Published: Tuesday, Jan. 22, 2013 9:30 a.m. CST

(Continued from Page 4)

(MCT) — CHICAGO — It could be weeks before investigators know what, if any, clues were buried with Urooj Khan in Rosehill Cemetery six months ago after the million-dollar lottery winner died of cyanide poisoning.

Police find themselves in largely uncharted territory investigating such a rare method for murder, though Chicago, of course, is home to the nation’s most infamous cyanide case — the 1982 Tylenol killings, which remain unsolved.

But in a handful of other cases across the country, detectives and prosecutors have embarked on probes of cyanide homicides that were each intriguing in their own way and provide perhaps a glimpse of what’s going on inside Chicago’s investigation into Khan’s death.

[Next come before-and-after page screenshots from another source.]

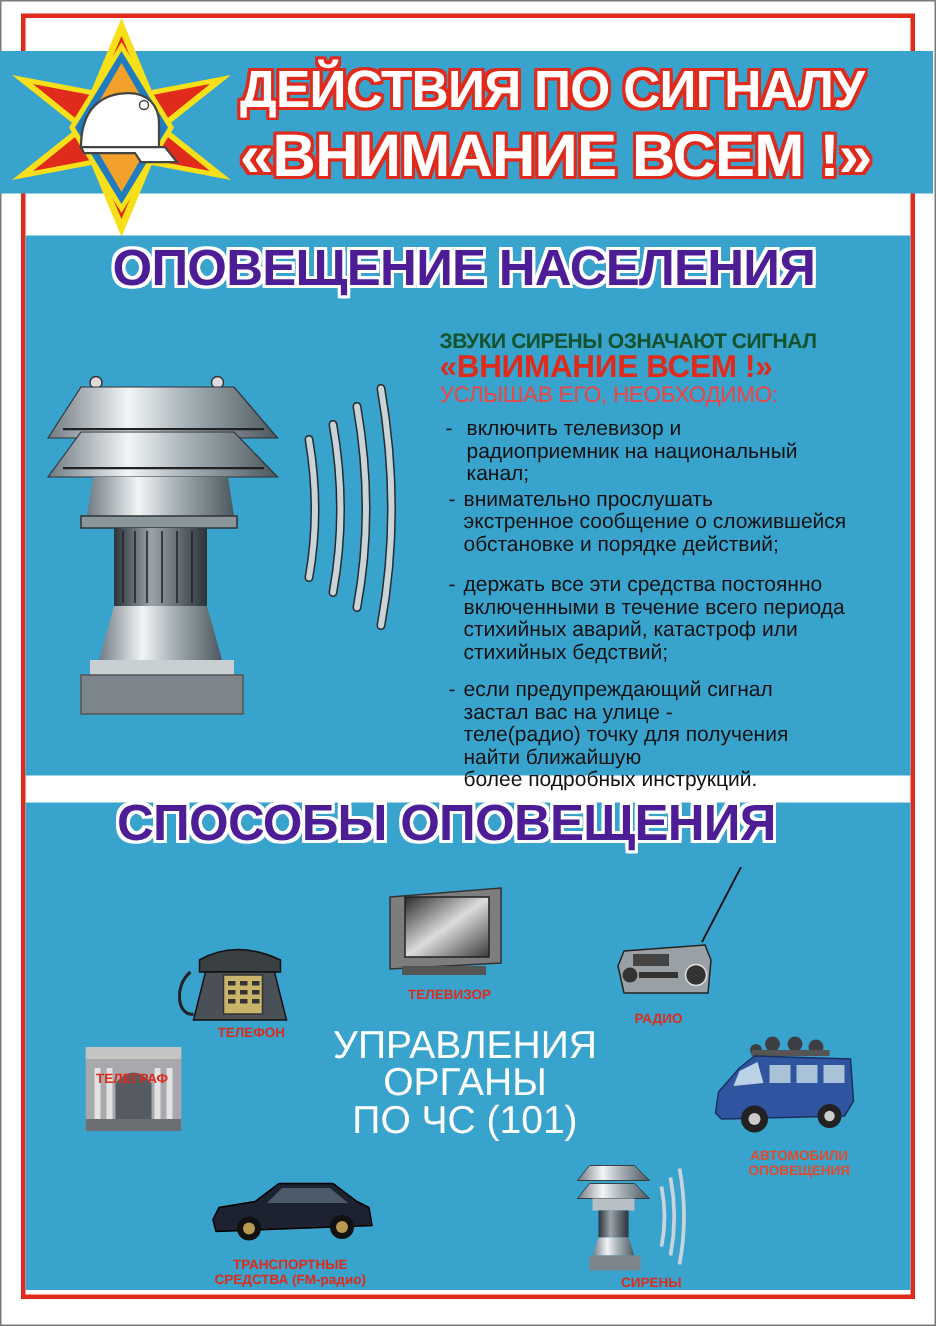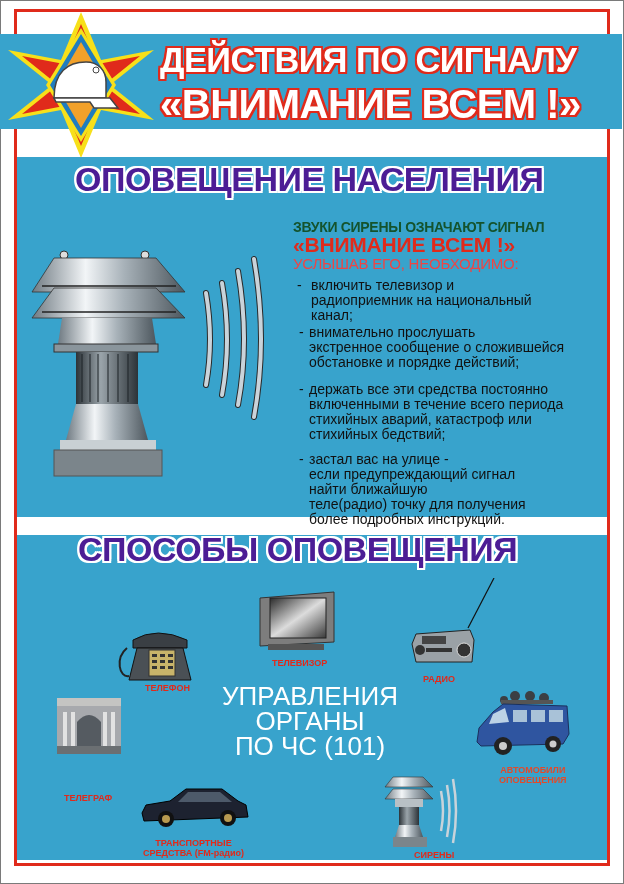--- a/index.html
+++ b/index.html
@@ -148,24 +148,24 @@
 </div>
 <div class="bullet" style="left:299px; top:382px;">
   <span class="dash">-</span>
   <span class="txt" style="padding-left:10px">держать все эти средства постоянно</span>
   <span class="txt" style="padding-left:10px">включенными в течение всего периода</span>
   <span class="txt" style="padding-left:10px">стихийных аварий, катастроф или</span>
   <span class="txt" style="padding-left:10px">стихийных бедствий;</span>
 </div>
 <div class="bullet" style="left:299px; top:452px;">
   <span class="dash">-</span>
+  <span class="txt" style="padding-left:10px">если предупреждающий сигнал</span>
   <span class="txt" style="padding-left:10px">застал вас на улице -</span>
-  <span class="txt" style="padding-left:10px">если предупреждающий сигнал</span>
+  <span class="txt" style="padding-left:10px">теле(радио) точку для получения</span>
   <span class="txt" style="padding-left:10px">найти ближайшую</span>
-  <span class="txt" style="padding-left:10px">теле(радио) точку для получения</span>
   <span class="txt" style="padding-left:10px">более подробных инструкций.</span>
 </div>
 
 <div class="band sec2"></div>
 <div class="h-sec h-sec2 outline-red">СПОСОБЫ ОПОВЕЩЕНИЯ</div>
 
 <svg class="item" style="left:256px; top:590px; width:80px; height:62px;" viewBox="0 0 80 62">
   <defs>
       <linearGradient id="scr" x1="0" x2="1" y1="0" y2="1">
         <stop offset="0" stop-color="#2b2b2b"></stop>
@@ -213,21 +213,21 @@
   <rect x="0" y="0" width="64" height="8" fill="#c4c4c2"></rect>
   <path d="M20,56 L20,24 Q32,10 44,24 L44,56 Z" fill="#555b61"></path>
   <g fill="#e2e2e2">
       <rect x="6" y="14" width="4" height="42"></rect>
       <rect x="14" y="14" width="4" height="42"></rect>
       <rect x="46" y="14" width="4" height="42"></rect>
       <rect x="54" y="14" width="4" height="42"></rect>
     </g>
   <rect x="0" y="48" width="64" height="8" fill="#6b6f72"></rect>
 </svg>
-<div class="item-label" style="left:64px; top:793px;">ТЕЛЕГРАФ</div>
+<div class="item-label" style="left:64px; top:714px;">ТЕЛЕГРАФ</div>
 
 <div class="center-text">
   <div>УПРАВЛЕНИЯ</div>
   <div>ОРГАНЫ</div>
   <div>ПО ЧС (101)</div>
 </div>
 
 <svg class="item" style="left:473px; top:688px; width:100px; height:72px;" viewBox="0 0 100 72">
   <g fill="#3b3f44">
       <circle cx="42" cy="8" r="5"></circle>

There is the literal made-for-TV movie story of a University of Wisconsin biochemistry major from Park Ridge who killed at least one man she was involved with. A decade ago, a teenager in Baltimore dissolved cyanide into a friend’s soda, sending him into a seizure before he died several days later. In Ohio’s Cuyahoga County seven years ago, an emergency room doctor added the toxic poison to a calcium pill and nearly got away with the perfect murder of his wife.

“Whoever it is, is a cunning person,” Detective Sgt. Dennis Matejcic, who investigated the Cuyahoga County murder, said of Khan’s killer. “To be a poisoner is a diabolical thing. It is a really crafty thing. It’s not a fit of anger. It’s not a crime where you pull out a gun and shoot someone. You have to plan it. You have to think it out.”

The weapon of choice in a murder is an obvious, early question for detectives. But when the weapon is cyanide, it’s not always easy to detect, as was clear in the case of Wisconsin’s notorious Barbara Hoffman, whose stunning story was turned into a book and movie, both titled “Winter of Frozen Dreams.”

Hoffman was charged with slaying two clients she met while working as a masseuse. A jury convicted her in only one of the slayings.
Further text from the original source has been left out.